File size: 19,239 Bytes

---
datasets:
- NeelNanda/pile-10k
base_model:
- deepseek-ai/DeepSeek-R1



---

## Model Details

This model is an int2 model with group_size  64 and symmetric quantization of [deepseek-ai/DeepSeek-R1](https://huggingface.co/deepseek-ai/DeepSeek-R1) generated by [intel/auto-round](https://github.com/intel/auto-round) algorithm.  Some layers are fallback to 4/16 bits. Refer to  Section "Generate the model" for more details of mixed bits setting.

Please follow the license of the original model. This model could **NOT** run on other severing frameworks. 

## Accuracy

For IN2-mixed, we evaluate it on CUDA with overflow protection. The CPU version is expected to be more accurate.

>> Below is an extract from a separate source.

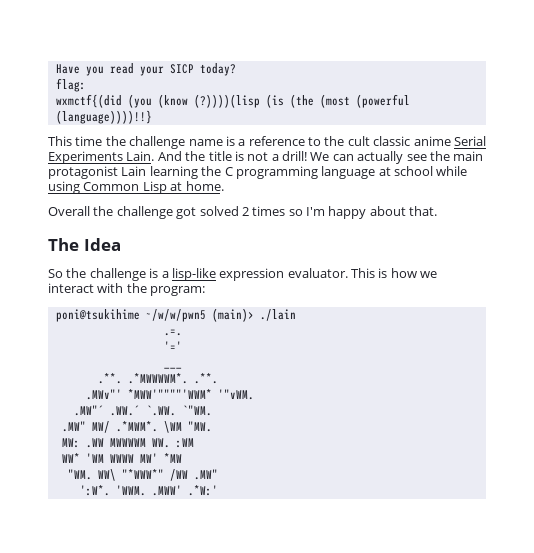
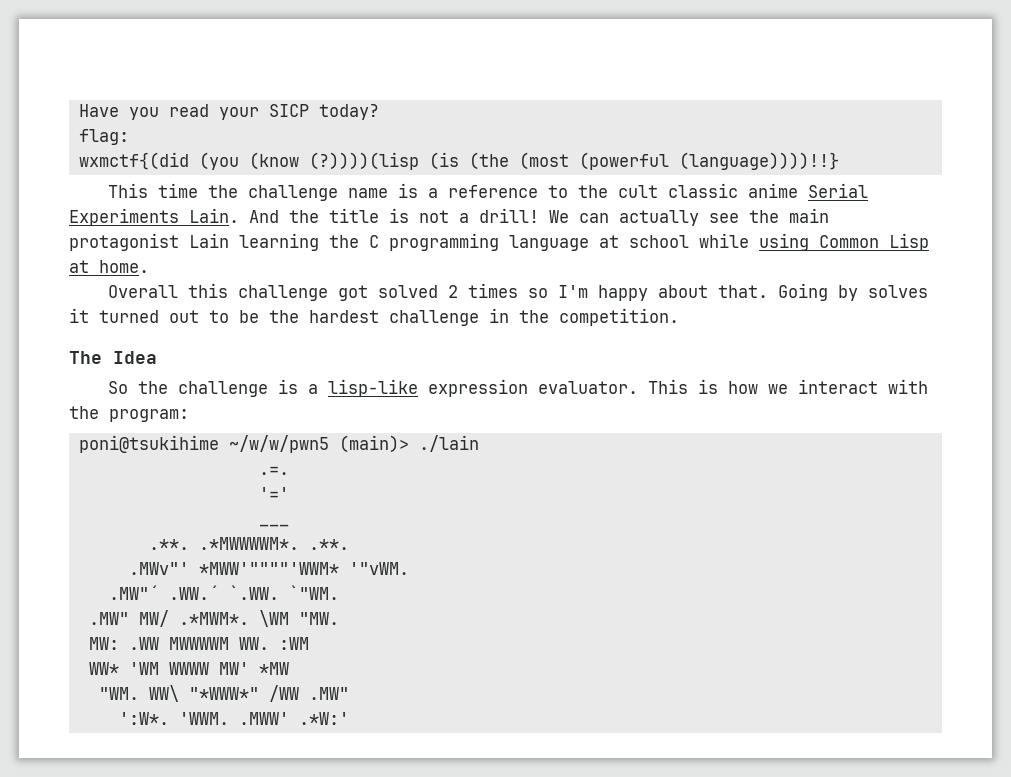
- Overall the challenge got solved 2 times so I'm happy about that.
+ Overall this challenge got solved 2 times so I'm happy about that. Going by solves it turned out to be the hardest challenge in the competition.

|               | BF16   | INT2-mixed |
| ------------- | ------ | ---------- |
| mmlu          | 0.8514 | 0.8302     |
| arc_challenge | 0.6212 | 0.6084     |
| hellaswag     | 0.6935 | 0.6657     |
| winogrande    | 0.7932 | 0.7940     |

## How To Use

### INT2 Inference on CUDA(4X80G)

please note int2 **may be slower** than int4 on CUDA due to kernel issue.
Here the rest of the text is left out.